■ Record extracts
.....
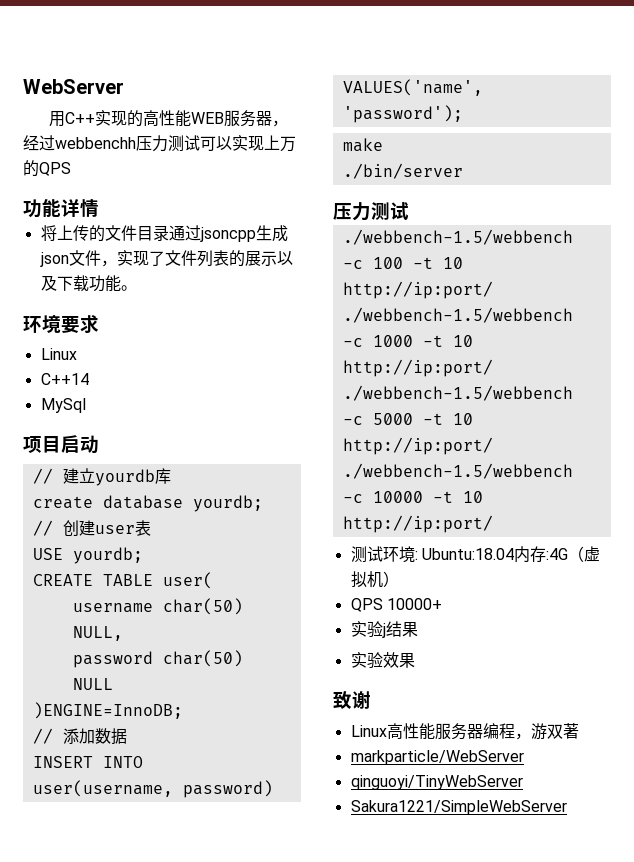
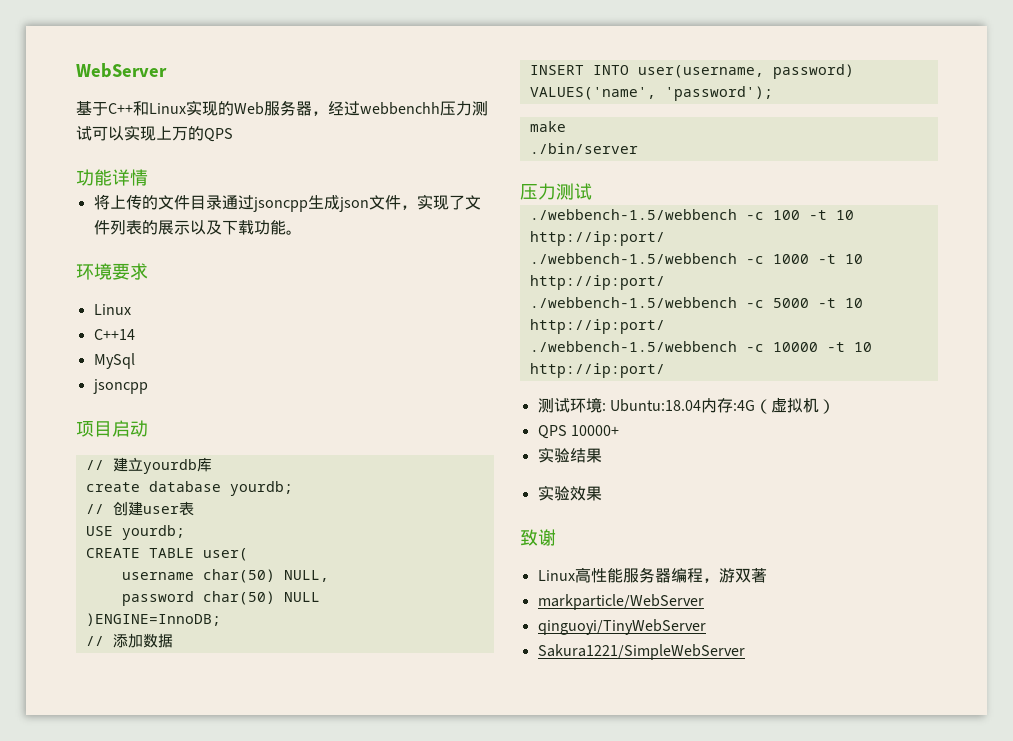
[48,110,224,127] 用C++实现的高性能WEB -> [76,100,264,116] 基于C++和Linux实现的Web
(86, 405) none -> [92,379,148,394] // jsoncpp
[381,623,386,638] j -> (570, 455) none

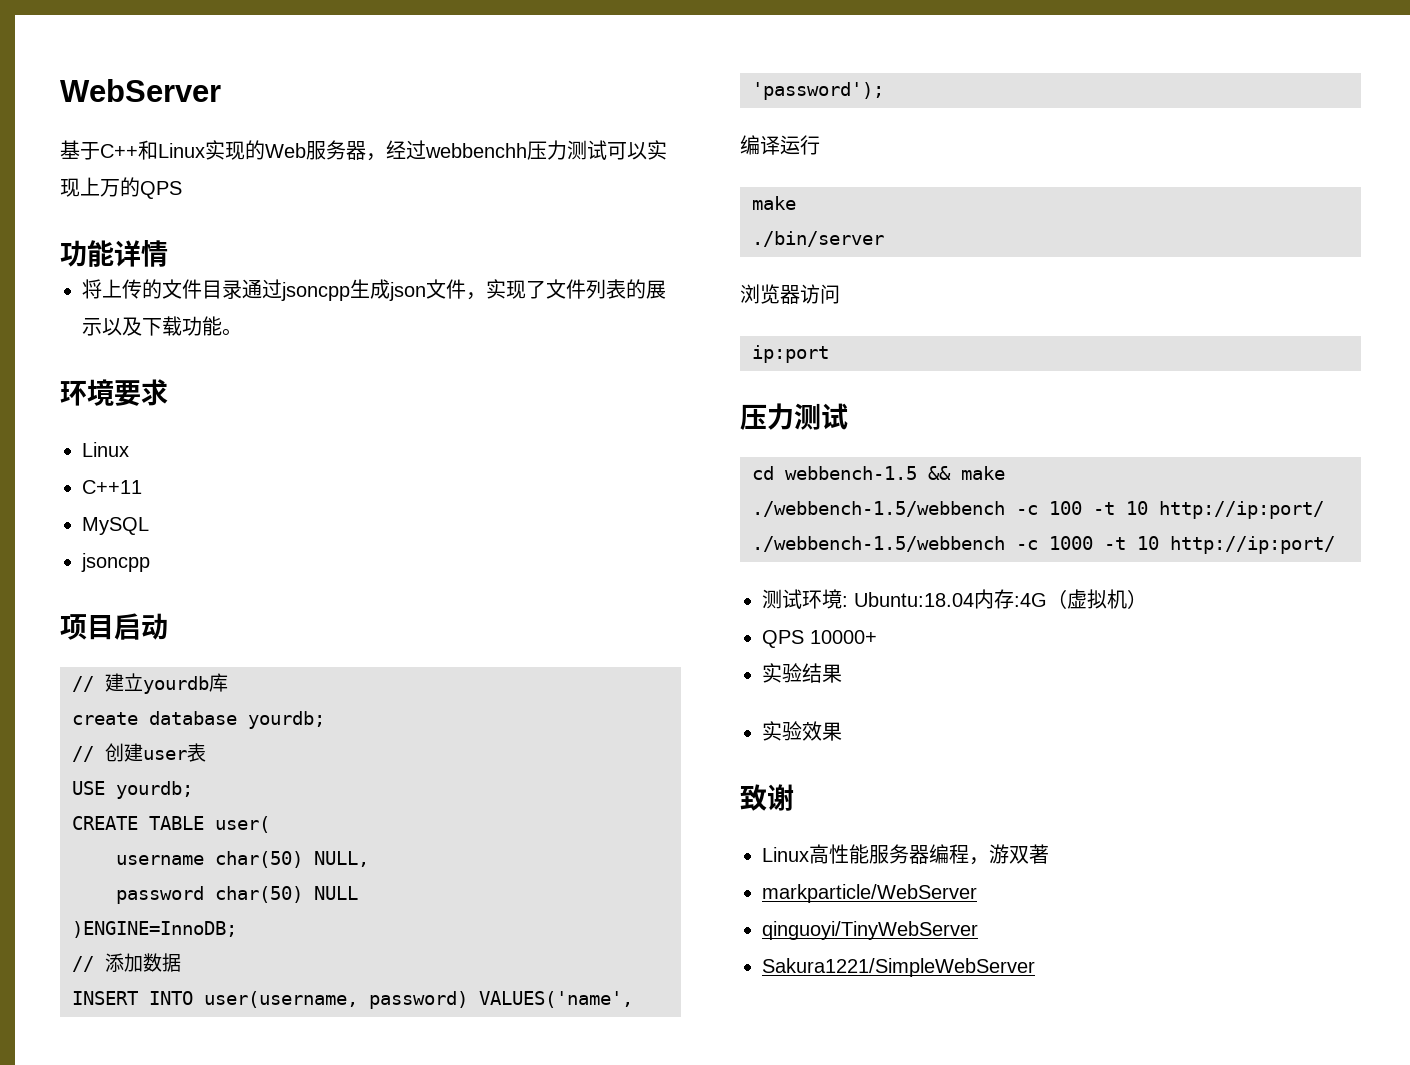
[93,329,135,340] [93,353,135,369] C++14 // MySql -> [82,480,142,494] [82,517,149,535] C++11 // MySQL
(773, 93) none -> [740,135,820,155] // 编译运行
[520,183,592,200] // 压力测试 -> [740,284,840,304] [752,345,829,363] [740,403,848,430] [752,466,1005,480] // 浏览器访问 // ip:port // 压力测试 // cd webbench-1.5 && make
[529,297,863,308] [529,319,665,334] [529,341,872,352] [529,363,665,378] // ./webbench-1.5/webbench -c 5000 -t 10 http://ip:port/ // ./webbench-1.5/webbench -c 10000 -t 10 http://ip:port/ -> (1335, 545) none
.....
■ What is expected
What lines in the records above include the string "port"? Copy each one.

■ Answer section
[520,183,592,200] // 压力测试 -> [740,284,840,304] [752,345,829,363] [740,403,848,430] [752,466,1005,480] // 浏览器访问 // ip:port // 压力测试 // cd webbench-1.5 && make
[529,297,863,308] [529,319,665,334] [529,341,872,352] [529,363,665,378] // ./webbench-1.5/webbench -c 5000 -t 10 http://ip:port/ // ./webbench-1.5/webbench -c 10000 -t 10 http://ip:port/ -> (1335, 545) none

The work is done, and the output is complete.